Global stocks slide on US growth slowdown

Associated Press

LONDON (AP) — Global stocks were subdued Wednesday after new figures showed the U.S. economy slowed more than expected in the first quarter and investors looked ahead to a meeting of the U.S. Federal Reserve.

U.S. growth slowed to a 0.1 percent annualized rate in the January-March period from 2.6 percent in the previous quarter. That was the weakest growth since late 2012 and was largely put down to the winter storms that hit North America during the period. But even so, it was disappointing as economists had been forecasting a more modest slowdown to 1.1 percent.

"Not all of the weakness can be blamed on the inclement weather," said Harm Bandholz, economist at UniCredit Research.

He noted, however, that other economic indicators suggest the economy has bounced back from the winter spell of weakness. That was evident in a hiring survey by the ADP payrolls processor, which said the U.S. economy added 220,000 jobs in April, up from 209,000 in March and the most since November. Official government figures are due Friday.

By midafternoon in Europe, Britain's FTSE 100 had lost most of its gains to trade 0.1 percent higher at 6,778.25. France's CAC-40 was down 0.5 percent to 4,474.35, while the DAX in Germany was flat at 9,585.44.

The euro was up 0.3 percent at $1.3857 after official figures showed the inflation rate in the currency zone rose to 0.7 percent in April. While that was just less than forecast, analysts say it is likely to be enough to convince the European Central Bank to keep its monetary policy on hold next week.

In the U.S., the Dow was flat at 16,540.44 and the broader S&P 500 fell 0.2 percent to 1,875.38.

Investors looked ahead to the end of a two-day U.S. Federal Reserve policy meeting. Despite the slowdown in growth, the Fed was expected to stick to plans to reduce monthly bond purchases by $10 billion this month.

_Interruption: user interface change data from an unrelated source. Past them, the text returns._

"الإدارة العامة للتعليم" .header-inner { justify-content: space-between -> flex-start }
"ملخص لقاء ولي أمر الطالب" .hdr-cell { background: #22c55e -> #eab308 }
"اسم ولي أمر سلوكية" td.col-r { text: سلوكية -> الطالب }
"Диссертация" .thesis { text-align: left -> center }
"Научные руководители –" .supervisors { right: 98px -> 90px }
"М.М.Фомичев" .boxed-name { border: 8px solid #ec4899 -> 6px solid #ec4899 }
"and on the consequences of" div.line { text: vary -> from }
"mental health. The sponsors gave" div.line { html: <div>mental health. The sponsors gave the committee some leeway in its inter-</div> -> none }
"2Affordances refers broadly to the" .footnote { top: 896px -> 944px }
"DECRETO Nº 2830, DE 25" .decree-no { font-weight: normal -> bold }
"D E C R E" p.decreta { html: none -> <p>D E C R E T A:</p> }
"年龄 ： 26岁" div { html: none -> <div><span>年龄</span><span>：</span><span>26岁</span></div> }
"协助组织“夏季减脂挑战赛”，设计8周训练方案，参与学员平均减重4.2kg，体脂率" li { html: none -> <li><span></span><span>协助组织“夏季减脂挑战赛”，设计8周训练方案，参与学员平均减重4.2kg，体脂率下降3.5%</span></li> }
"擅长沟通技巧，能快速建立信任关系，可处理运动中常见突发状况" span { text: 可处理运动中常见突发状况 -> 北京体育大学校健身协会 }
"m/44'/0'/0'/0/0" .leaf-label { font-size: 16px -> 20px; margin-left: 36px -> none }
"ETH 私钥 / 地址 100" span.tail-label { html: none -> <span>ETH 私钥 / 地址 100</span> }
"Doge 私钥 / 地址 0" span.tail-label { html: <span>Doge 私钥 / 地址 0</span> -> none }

Earlier, in Asia, Tokyo's Nikkei 225 index gained 0.1 percent to close at 14,304.11 after the Bank of Japan avoided changes in its ultra-loose policy despite concern that an April 1 consumption tax hike will sap growth. The Shoko Chukin survey showed business confidence in April sank to its lowest level since February 2013.

China's benchmark Shanghai Composite Index added 0.3 percent to 2,026.36 and Hong Kong's Hang Seng tumbled 1.3 percent to 22,152.24

In energy markets, U.S. crude for June delivery declined $1.56 per barrel to $99.72 on the New York Mercantile Exchange. That came after sanctions announced by the United States and Europe on Russian officials, businesspeople and companies were less severe than traders had feared.